Cleo shrugged off his touch and stalked on. ‘Mama was very good at explaining things as I grew up. Papa was a very busy man. Papa was very important and so was his work. Papa must not be disturbed. Papa loved me really. That worked all through Italy and Greece and Anatolia while I was a child. Then we came to Egypt and Mama died and I realised—’
‘Realised what?’
‘That it was time to stop being a little girl and become a woman. To stop expecting what he cannot give.’
‘Love? Is that why you married Capitaine Valsac?’
‘But of course.’ She turned those mysterious greenish-grey eyes on him and smiled. ‘Why else would I marry, save for love?’
‘Why marry other than for love?’ Quin Bredon fell into step beside her. ‘I can think of many reasons. For protection, for money, for status.’ She sensed his gaze slide sideways for a second. ‘For lust.’
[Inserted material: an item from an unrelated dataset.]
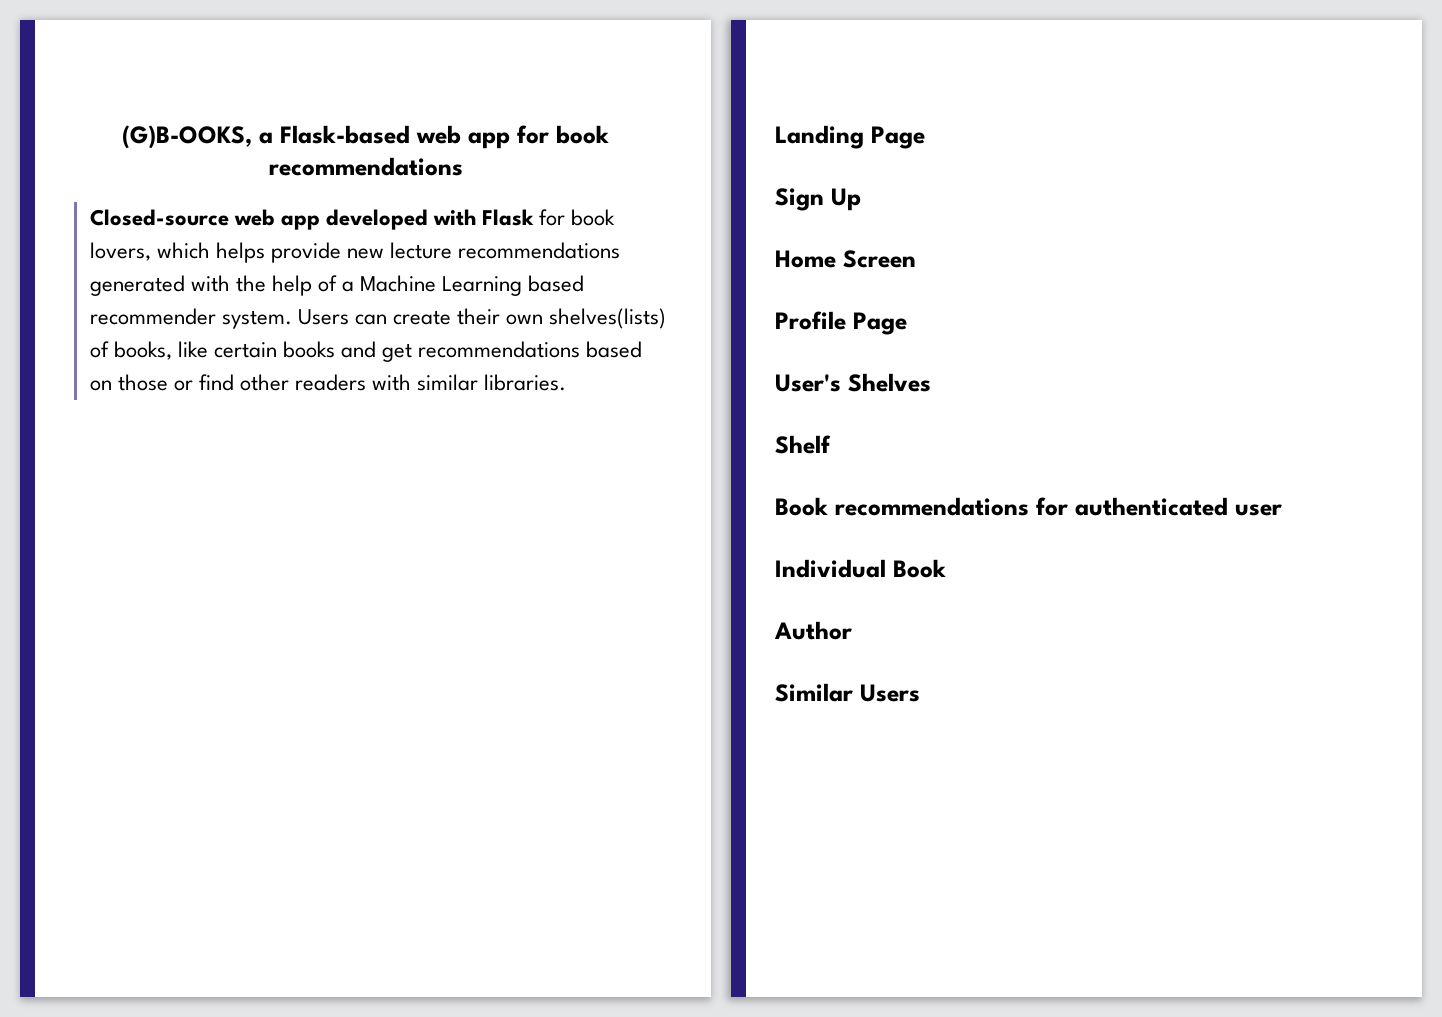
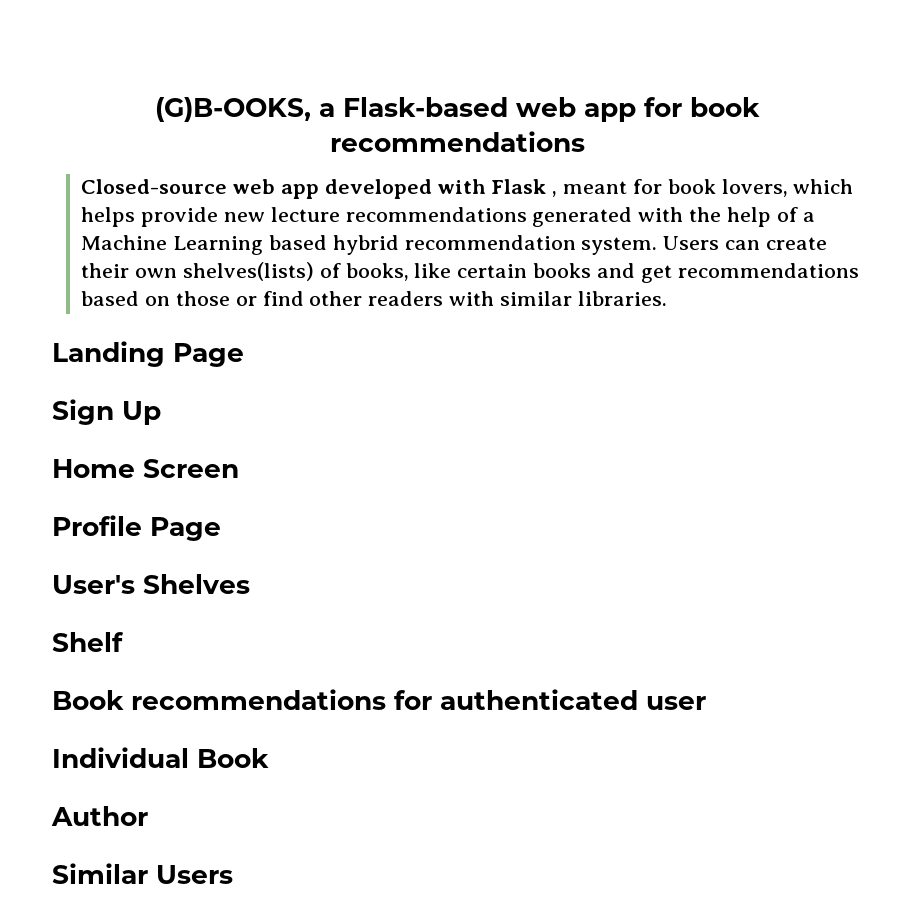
(534, 217) none -> [552,181,628,197] , meant
[89,308,216,325] recommender -> [332,235,576,255] hybrid recommendation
Cleo winced, then hid the reaction with a slap at a fly. To escape, she added mentally. And for lust, let’s be honest. You desired Thierry, he was big and handsome and active. Alive. He looked at you and saw something beyond a drudge, so you thought.
‘I married my husband loving him,’ she answered honestly. And by the time I was left a widow three months later I hated him. Pride kept her voice light and her lips firm. She had been a fool to marry a man she hardly knew. And she must still be a fool, because she could not work out why he had married her. But she was not going to admit any of that to this man who was also big and handsome and active. And worryingly intelligent and curious.
‘I’m amazed you found a priest to marry you all the way down here,’ Quin remarked. ‘Or did you wed in a Coptic church?’
‘We married in Cairo. Father and I were there when the French took the city in July ninety-eight.’
‘Good God,’ Quin muttered.
‘It was not amusing,’ Cleo agreed, with massive understatement. It took an effort not to let the memories flood back, filling her nostrils with the stench of smoke and blood and disease. She had only to close her eyes and the screams of the sick and dying would drown out the sound of the river and the cries of the hawks overhead. ‘Fortunately there was no prolonged siege. Father made himself known to the new French authorities at once—he had heard about les savants, you see.’
‘And they allowed him, an Englishman, his freedom, even after their defeat at the Battle of the Nile?’
‘They saw he was harmless, I suppose. He talked to the governor and must have convinced them he was exactly what and who he said. They gave him protection and even facilitated his correspondence.’
‘Why are you not still there?’
‘We stayed for a year, then the next July they found the Rosetta Stone and brought it to Cairo, but they wouldn’t let anyone but the French savants look at it. Father was livid. Napoleon left for France to stage his coup and things began to fall apart in Cairo—the generals were arguing, there was very little money or food and the plague got worse. Father said he wanted to go south and they said he could if we went with a party of troops that was going too.’
‘And luckily Valsac was one of the officers? You must have been delighted.’
‘I did not know him before. We were introduced when the plans were being made. Thierry began to court me. Then Father and the general said it was awkward me being the only woman, and unmarried.